She removed the handkerchief and stared down at her own dried blood. The cut had stopped bleeding already. It had been small to begin with, but still that vampire had been able to smell her. Beckham had been able to smell her.
“Here.” She offered the handkerchief back to Beckham.
He frowned, taking it from her. “We should burn that.”
“Burn it?” she asked. “Beckham, what is going on? That woman had the same reaction to my blood the vampire had outside of the club, but you claimed it didn’t smell any different.Doesit?”
Beckham was silent for a few more blocks. She was starting to wonder if he was going to answer. This was the treatment she was used to having from him, after all. She had known it would be too good to be true for him to start telling her everything like he had promised. He was used to his secrets. Perhaps he had too many to divulge them all.
“Yes,” he finally said. “Your blood smells… I don’t know. It’s hard to describe. Sweet. But not sweet. Powerful and enticing. It draws you in.”
“So, I smell like a steak?”
Beckham laughed the most beautiful laugh. “I suppose you do, but a hundred times more desirable.”
“Is that uncommon? I mean, doesn’t other blood smell good? I don’t think all our food smells the same. I really don’t know how any of this works.”
“It does all smell different. Some is more or less potent. If it’s tainted by drugs, alcohol, disease, death, each has its own smell, besides the human pheromones attached to it. But you—” His eyes cut over to her, and she saw hunger written all through them. “You have the most amazing smell in the world. It’s alluring and hypnotic. Which is exactly why we need to burn this handkerchief and get you cleaned up. I don’t want anyone else to smell you. If they smell you, they will want to taste you.”
“But not you?” she asked, thinking of all the times he had smelled her blood and not been tempted.
He inhaled deeply. “I couldn’t imagine what you taste like.”
Reyna tried to hide her smile but failed. “You could, if you wanted.”
“Don’t dangle temptations in front of me, Reyna.
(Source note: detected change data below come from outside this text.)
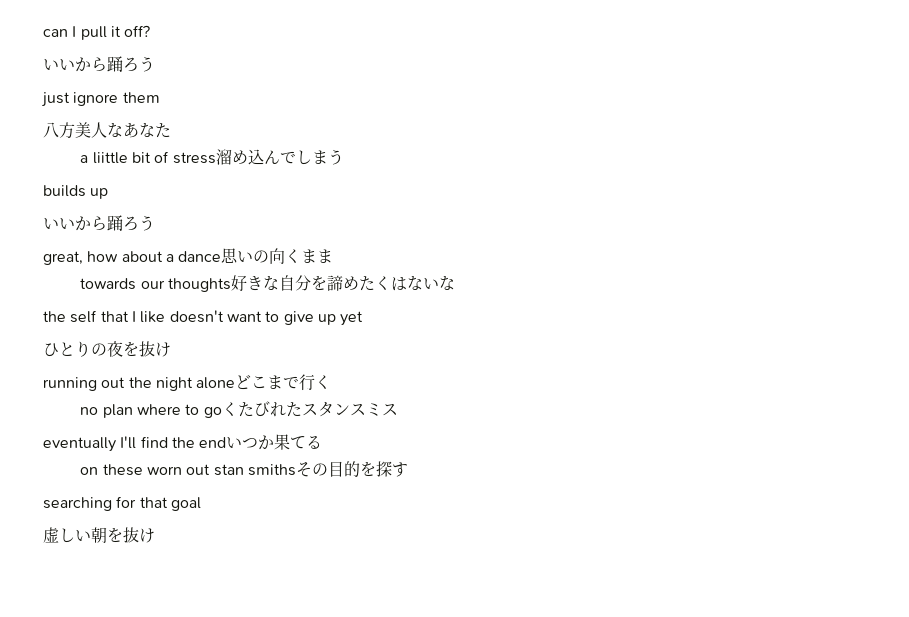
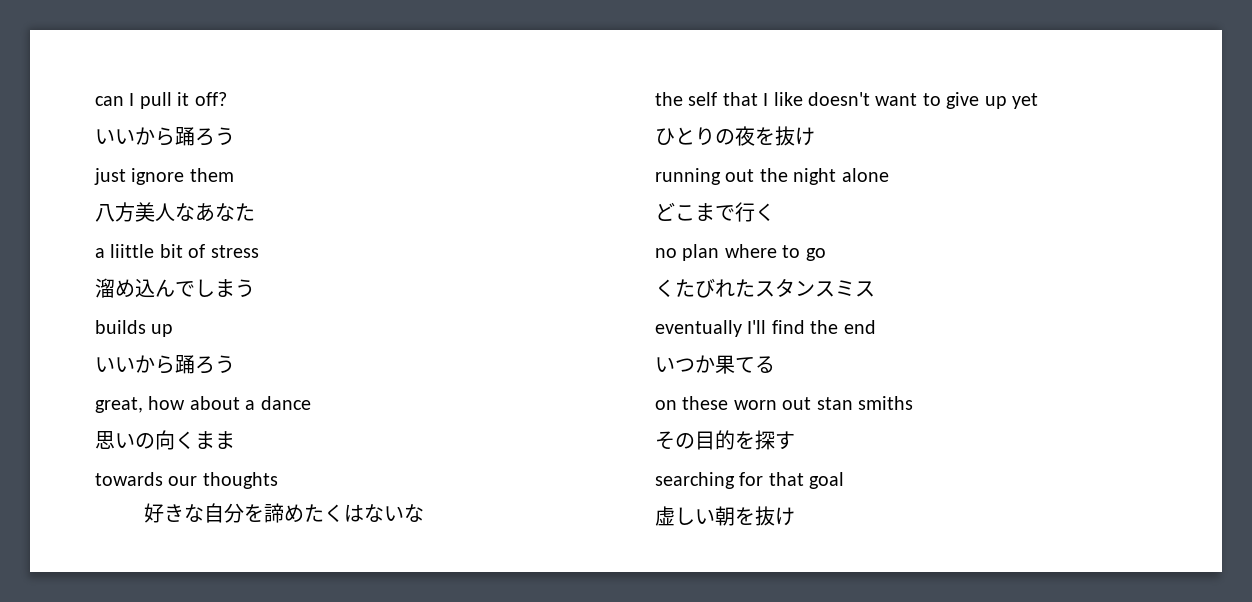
(216, 158) none -> (259, 251) //
(222, 256) none -> (311, 403) //
(231, 285) none -> (278, 480) //
(236, 383) none -> (889, 175) //
(222, 412) none -> (826, 254) //
(227, 442) none -> (876, 327) //
(296, 470) none -> (913, 403) //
I have very little control.”
She snorted. “I disagree.”
“I lost count of the number of lives I took because I succumbed to my nature and didn’t want to stop.”
“Those two things are really different,” she told him. “Before the cure, you didn’t want to stop. That was the animal in you. Now you have control in spades, I might add, and you wouldn’t do it again. I’d bet you haven’t done it since the cure.”
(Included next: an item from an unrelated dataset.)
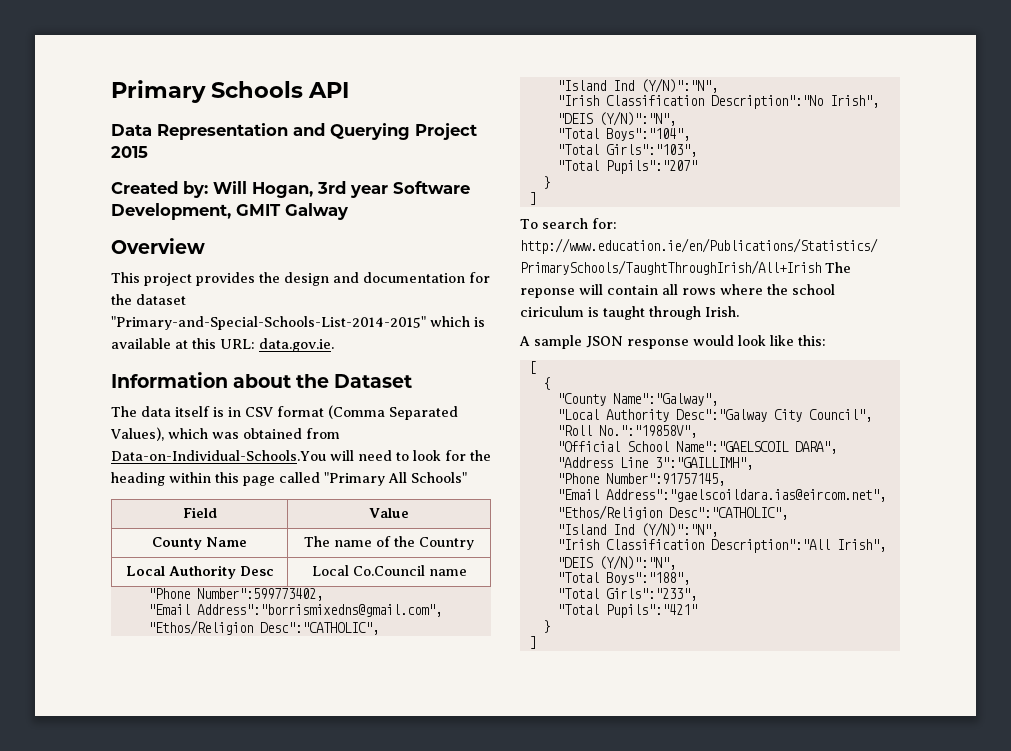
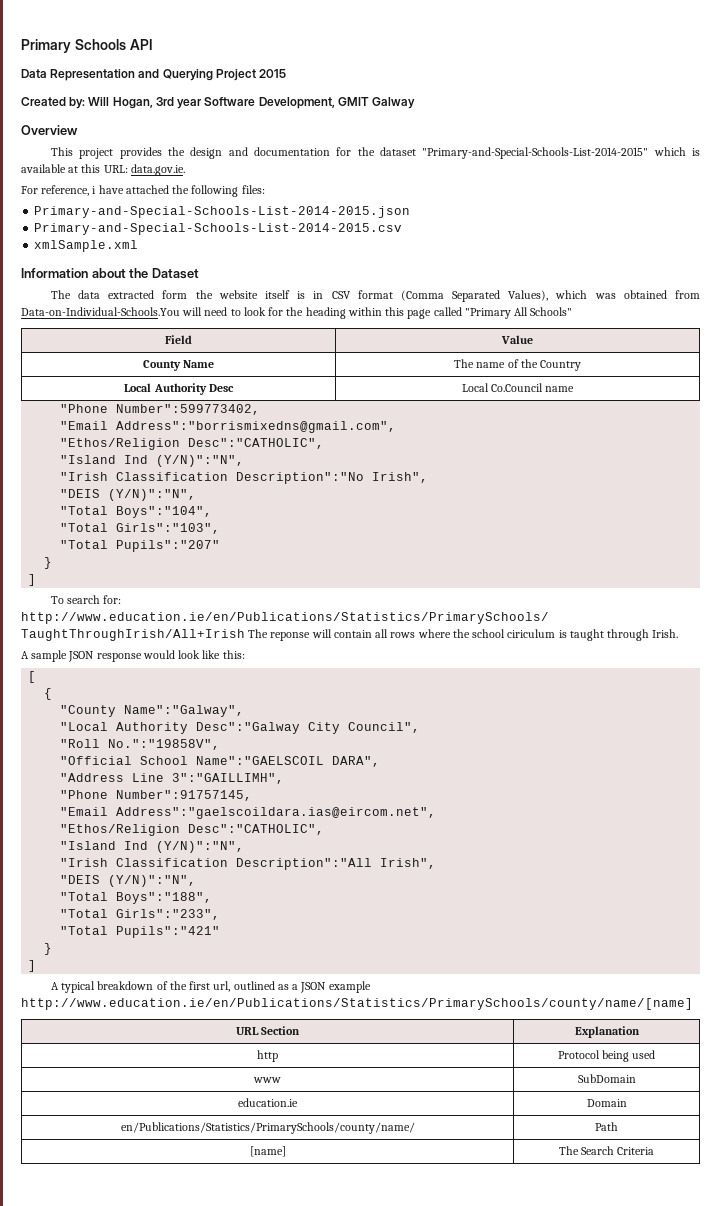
(334, 345) none -> [21,185,265,197] [34,206,411,218] [34,223,403,235] [34,240,139,252] // For reference, i have attached the following files: // Primary-and-Special-Schools-List-2014-2015.json // Primary-and-Special-Schools-List-2014-2015.csv // xmlSample.xml
(171, 411) none -> [108,290,258,299] extracted form the website
(536, 642) none -> [50,981,371,993] [21,998,693,1010] [235,1026,301,1035] [574,1026,640,1038] [257,1050,278,1062] [557,1050,656,1062] [253,1077,281,1083] [577,1074,636,1083] [238,1098,298,1107] [586,1099,627,1107] [120,1122,415,1134] [595,1122,618,1131] [249,1146,286,1157] [558,1146,655,1155] // A typical breakdown of the first url, outlined as a JSON example http://www.education.ie/en/Publications/Statistics/PrimarySchools/county/name/[name] // URL Section | Explanation // http | Protocol being used // www | SubDomain // education.ie | Domain // en/Publications/Statistics/PrimarySchools/county/name/ | Path // [name] | The Search Criteria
He shrugged. “I don’t like to take chances. It’s easier.”
“Well, you’re taking a chance with me, and I trust that you won’t lose control.”
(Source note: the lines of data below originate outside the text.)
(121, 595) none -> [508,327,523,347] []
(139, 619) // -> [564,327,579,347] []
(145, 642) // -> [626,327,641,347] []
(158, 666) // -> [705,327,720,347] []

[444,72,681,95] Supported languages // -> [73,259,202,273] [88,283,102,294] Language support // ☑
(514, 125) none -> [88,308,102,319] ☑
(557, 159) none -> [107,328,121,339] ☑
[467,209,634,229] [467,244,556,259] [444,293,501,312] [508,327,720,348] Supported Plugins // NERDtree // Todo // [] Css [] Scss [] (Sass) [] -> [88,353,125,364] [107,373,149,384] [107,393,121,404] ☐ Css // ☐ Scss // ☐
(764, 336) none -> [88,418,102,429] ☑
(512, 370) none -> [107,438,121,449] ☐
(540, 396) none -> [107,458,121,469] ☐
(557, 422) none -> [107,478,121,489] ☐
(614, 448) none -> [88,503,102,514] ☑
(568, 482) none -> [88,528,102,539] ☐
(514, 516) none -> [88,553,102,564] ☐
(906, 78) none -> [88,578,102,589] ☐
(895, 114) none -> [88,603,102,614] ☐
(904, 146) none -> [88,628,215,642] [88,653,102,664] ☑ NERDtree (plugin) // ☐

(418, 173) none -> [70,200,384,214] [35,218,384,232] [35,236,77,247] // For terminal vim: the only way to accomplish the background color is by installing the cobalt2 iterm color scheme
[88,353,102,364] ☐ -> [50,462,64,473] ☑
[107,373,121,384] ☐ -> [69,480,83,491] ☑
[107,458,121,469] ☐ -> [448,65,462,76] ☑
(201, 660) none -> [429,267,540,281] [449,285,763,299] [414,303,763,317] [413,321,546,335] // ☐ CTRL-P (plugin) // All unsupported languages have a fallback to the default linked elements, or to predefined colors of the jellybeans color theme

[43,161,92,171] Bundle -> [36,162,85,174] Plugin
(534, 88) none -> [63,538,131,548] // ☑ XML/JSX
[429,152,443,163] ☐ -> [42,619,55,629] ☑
He didn’t respond, but he didn’t have to. She wasn’t frightened, because he wouldn’t hurt her. He was doing everything he could to protect her at this point. If he ever drank from her, she was sure he would find this control he claimed to lack.
She was totally lost when Beckham stopped in front of a boarded-up store on a random street corner.
“Come in here.”
“In where?” she asked, sizing up the building.
He opened a black gate and gestured her inside. They went up a flight of stairs and into an empty one-bedroom apartment. The only objects inside were a mattress on the floor and a safe in the corner. Beckham pushed Reyna toward the bathroom while he found a lighter in one of the kitchen drawers. He lit the handkerchief on fire and then threw it in a metal trash can on the floor.
Reyna stood there, wide-eyed, wondering if he’d done something like this before. He was so precise. “What is this place?”
He shrugged. “Safe house.”
“Safe for who?”
“Right now? You.” He rummaged through the medicine cabinet over the toilet.
He tilted her chin up, and she stared into those bottomless onyx eyes, lost to his touch. How gentle he was when he swabbed the cut clean, how precise he was in all of his movements, how much he cared for her pain and discomfort.
When he finished, his eyes found Reyna’s. They locked on each other for a split second, understanding passing between them. This was the real Beckham Anderson. This man was hers.